#### [Supplied entries]
=== Section Start ===

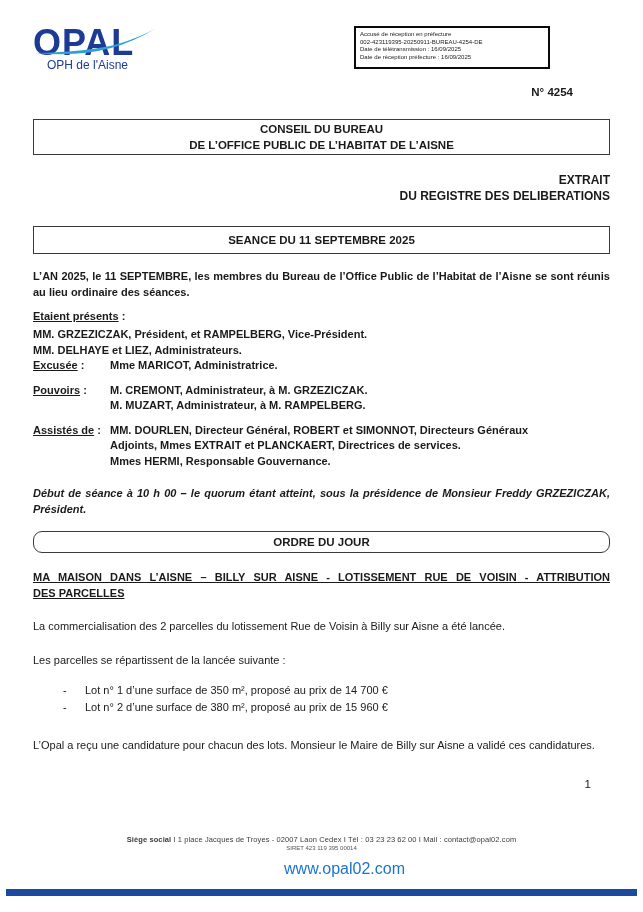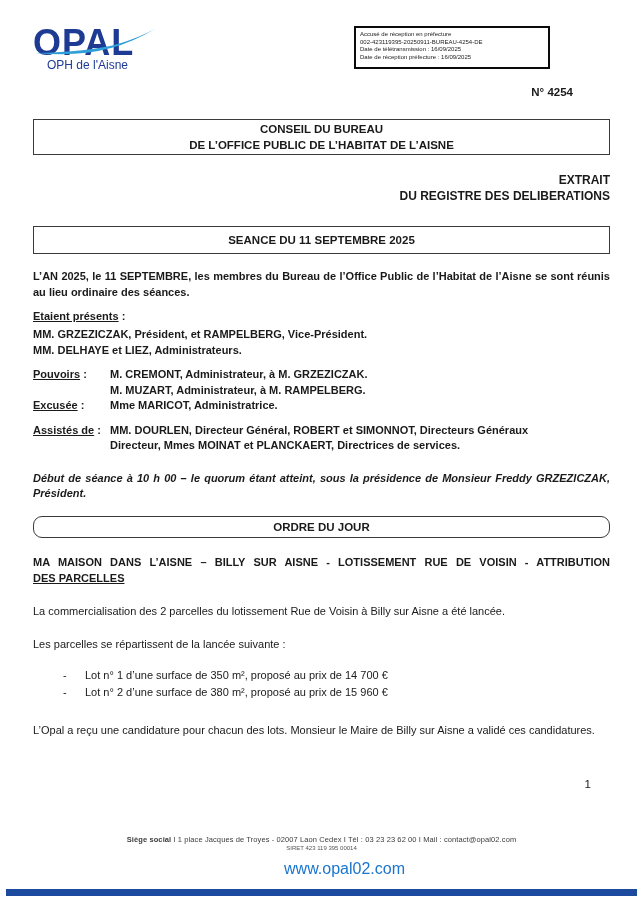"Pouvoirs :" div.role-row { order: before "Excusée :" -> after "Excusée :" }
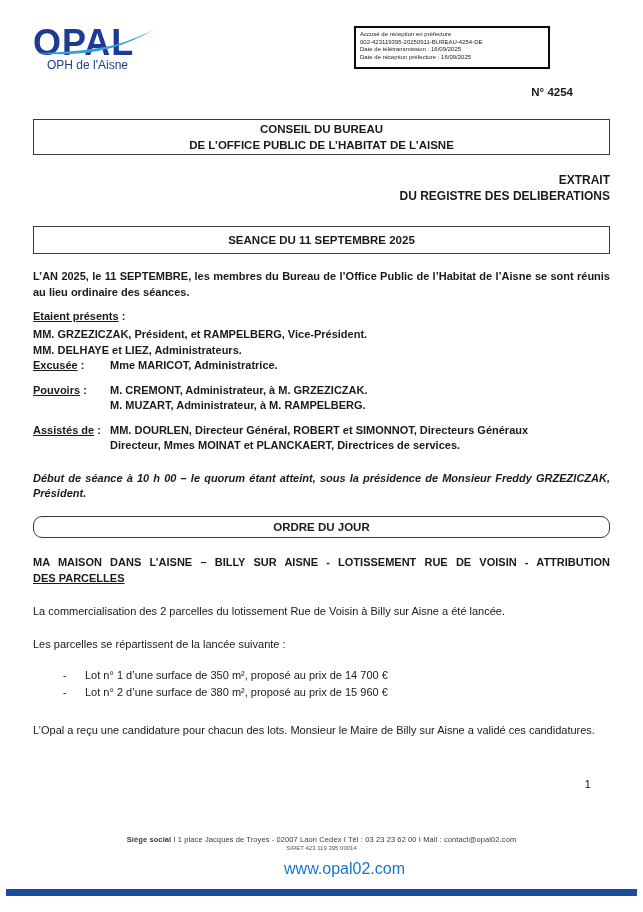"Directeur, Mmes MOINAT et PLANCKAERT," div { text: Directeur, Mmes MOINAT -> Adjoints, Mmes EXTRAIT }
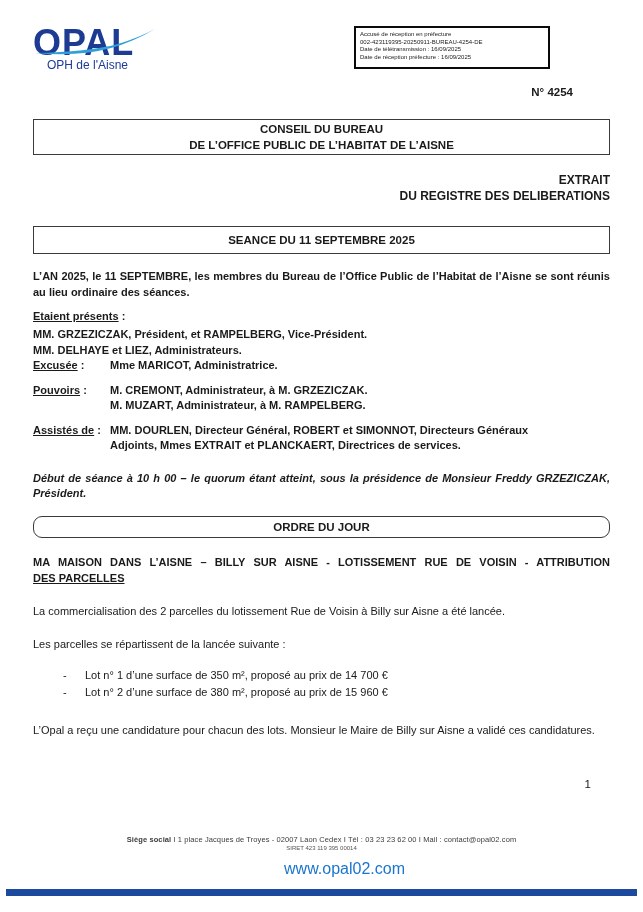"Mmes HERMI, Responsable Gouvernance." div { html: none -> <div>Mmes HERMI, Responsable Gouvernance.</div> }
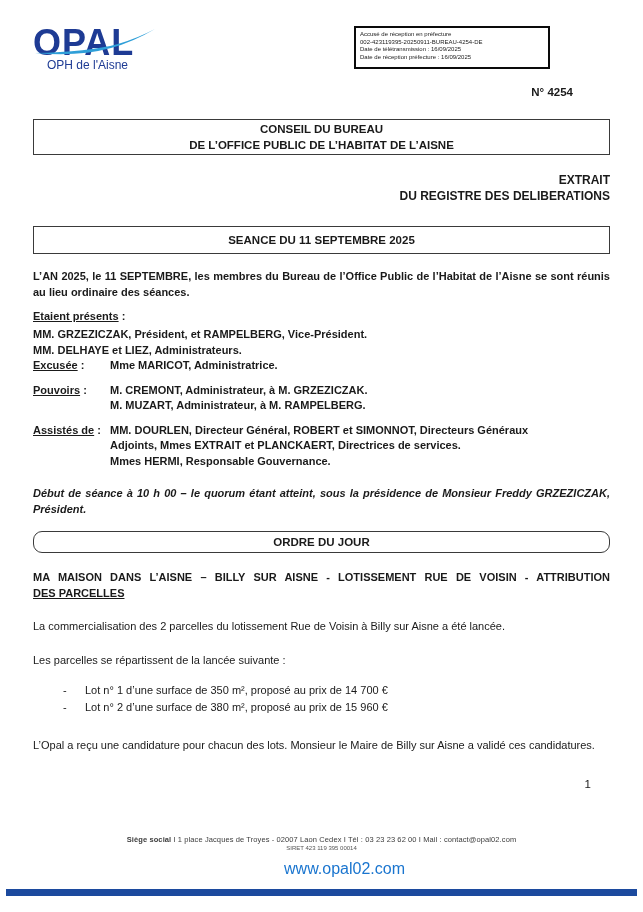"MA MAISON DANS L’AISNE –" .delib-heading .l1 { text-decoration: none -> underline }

=== Section End ===
=== Section Start ===

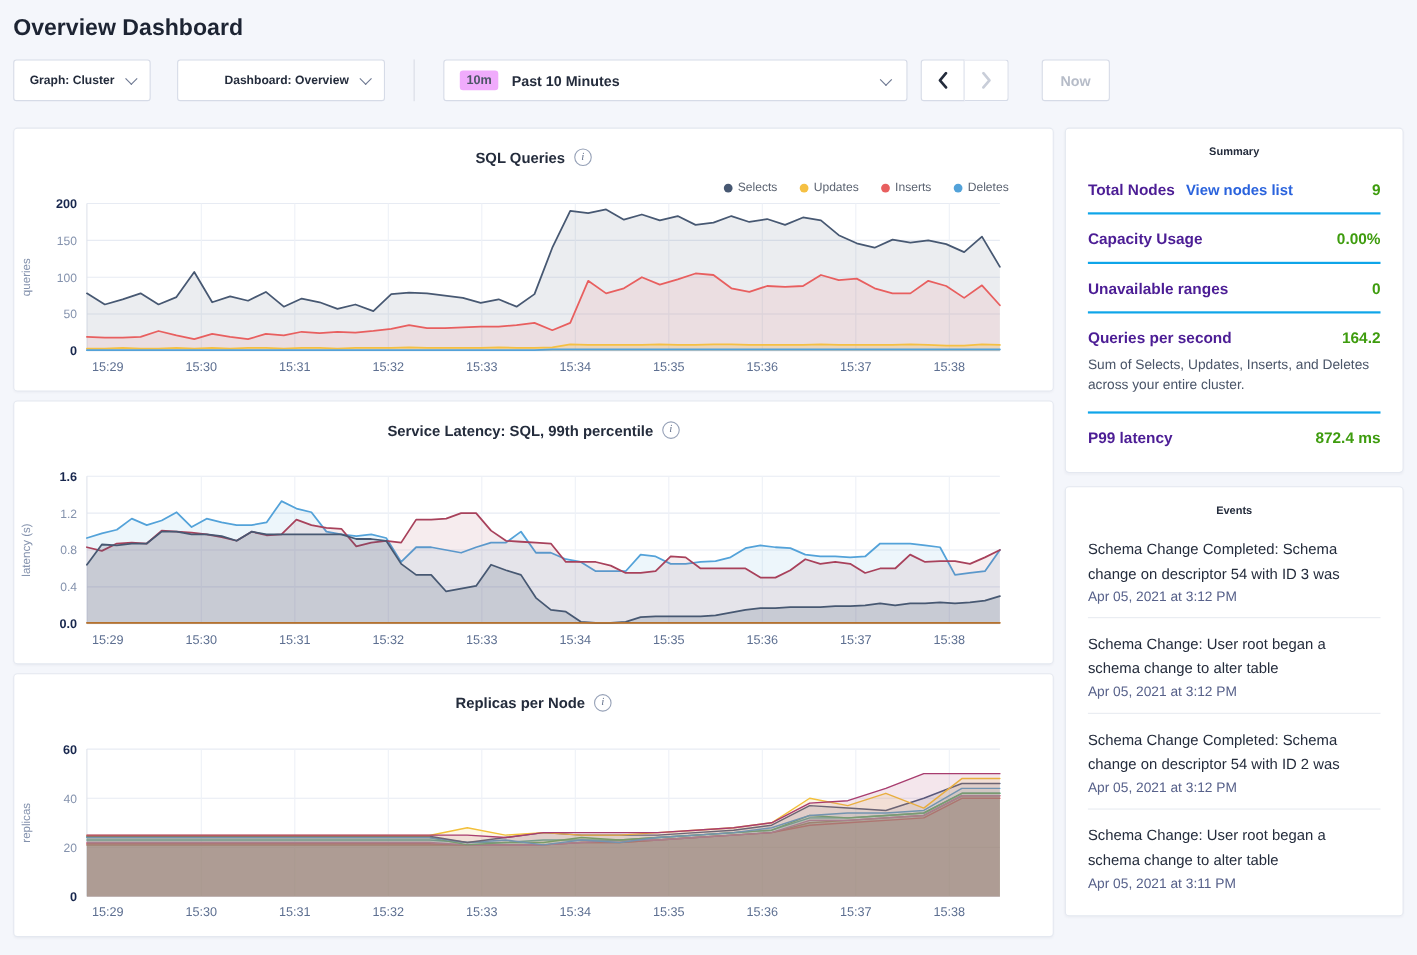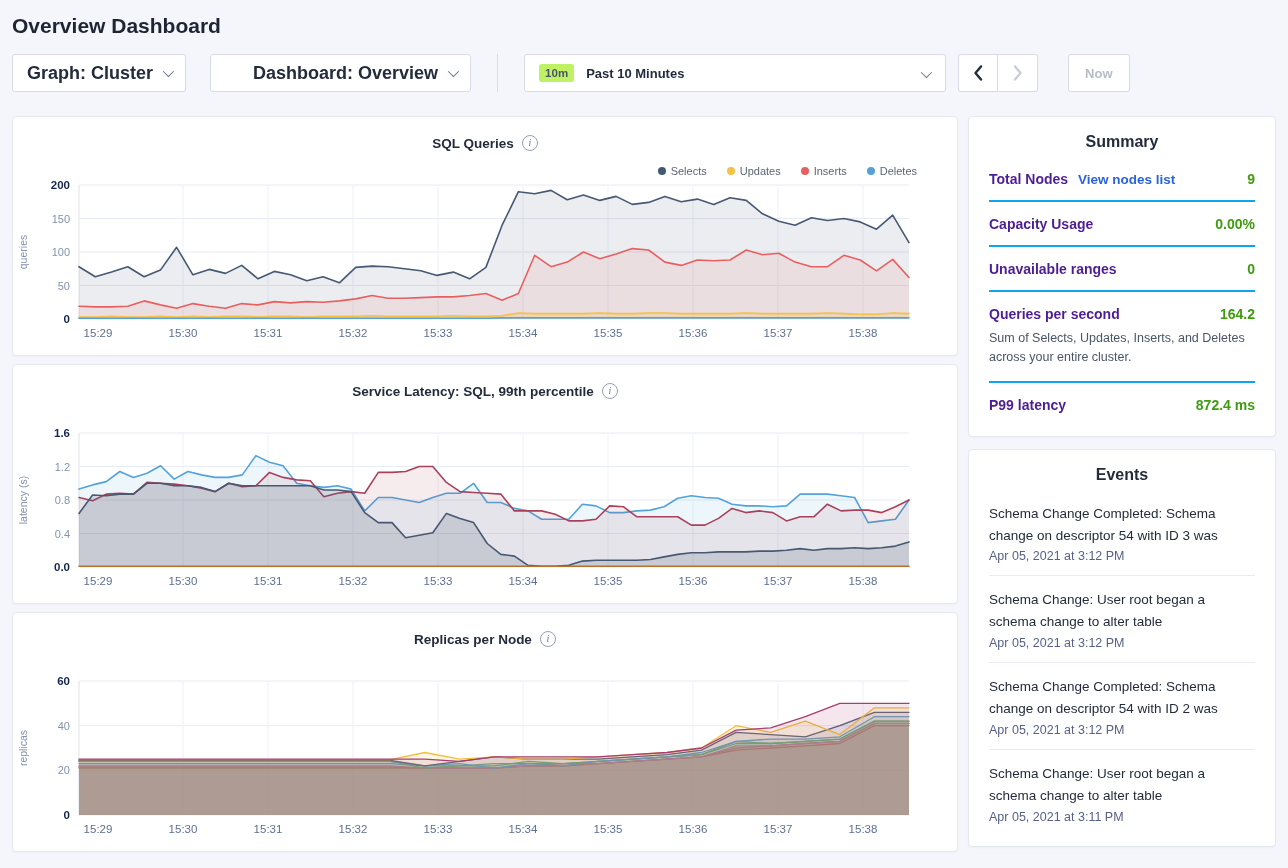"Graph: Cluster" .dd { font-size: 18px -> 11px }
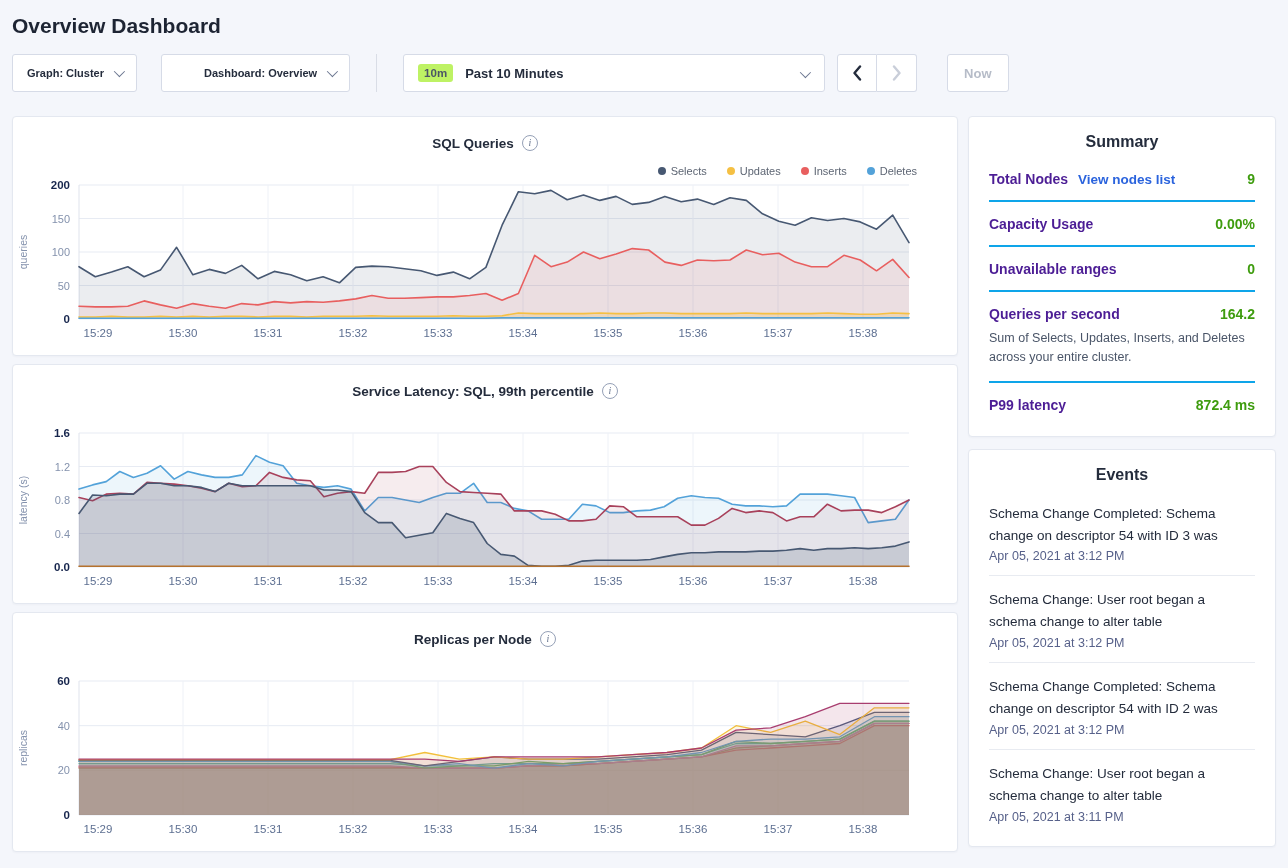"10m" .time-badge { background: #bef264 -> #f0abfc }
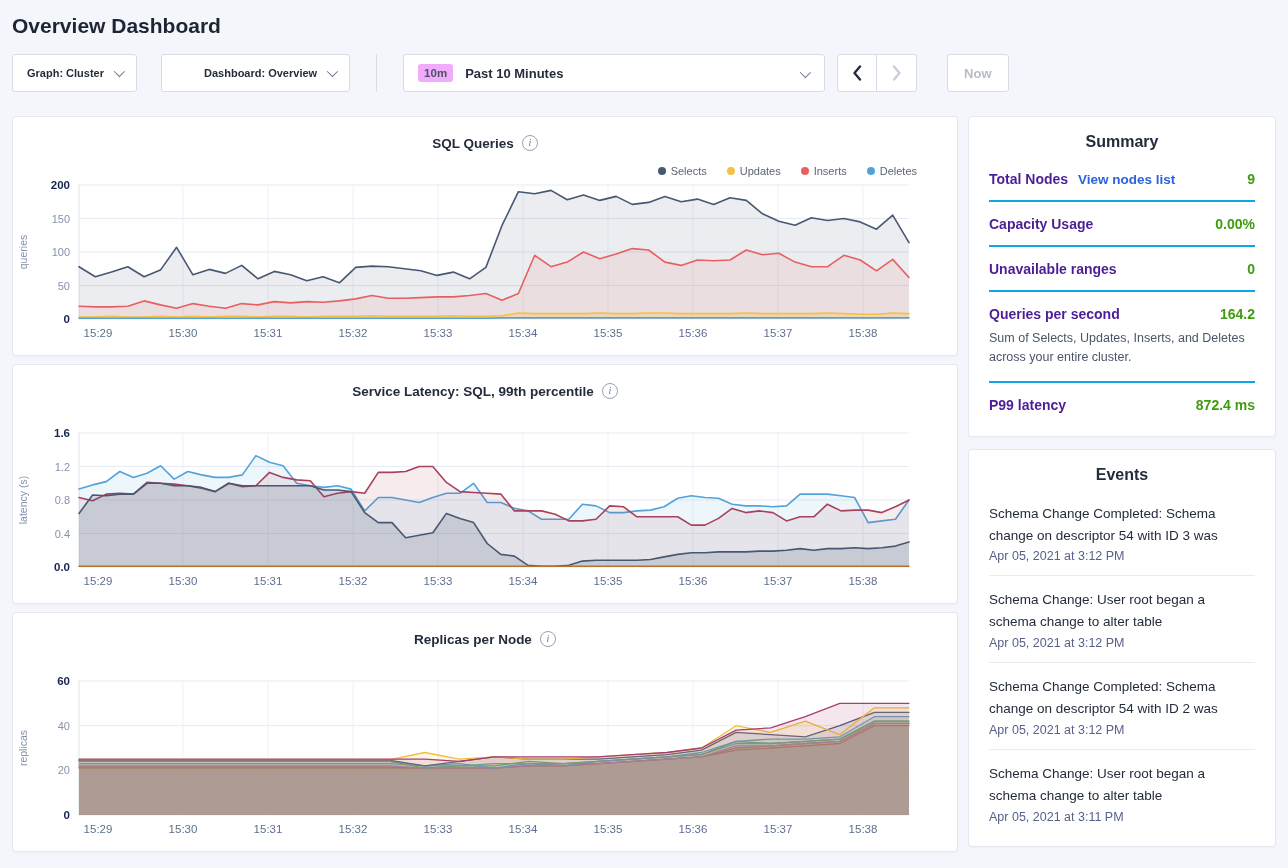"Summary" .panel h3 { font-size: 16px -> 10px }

=== Section End ===

#### [What is needed]
Look above for the line with "font-size: 18px ->", then give again exactly every line from there through the line with "font-size: 16px ->", skipping the pictures.

#### [Result for this task]
"Graph: Cluster" .dd { font-size: 18px -> 11px }
"10m" .time-badge { background: #bef264 -> #f0abfc }
"Summary" .panel h3 { font-size: 16px -> 10px }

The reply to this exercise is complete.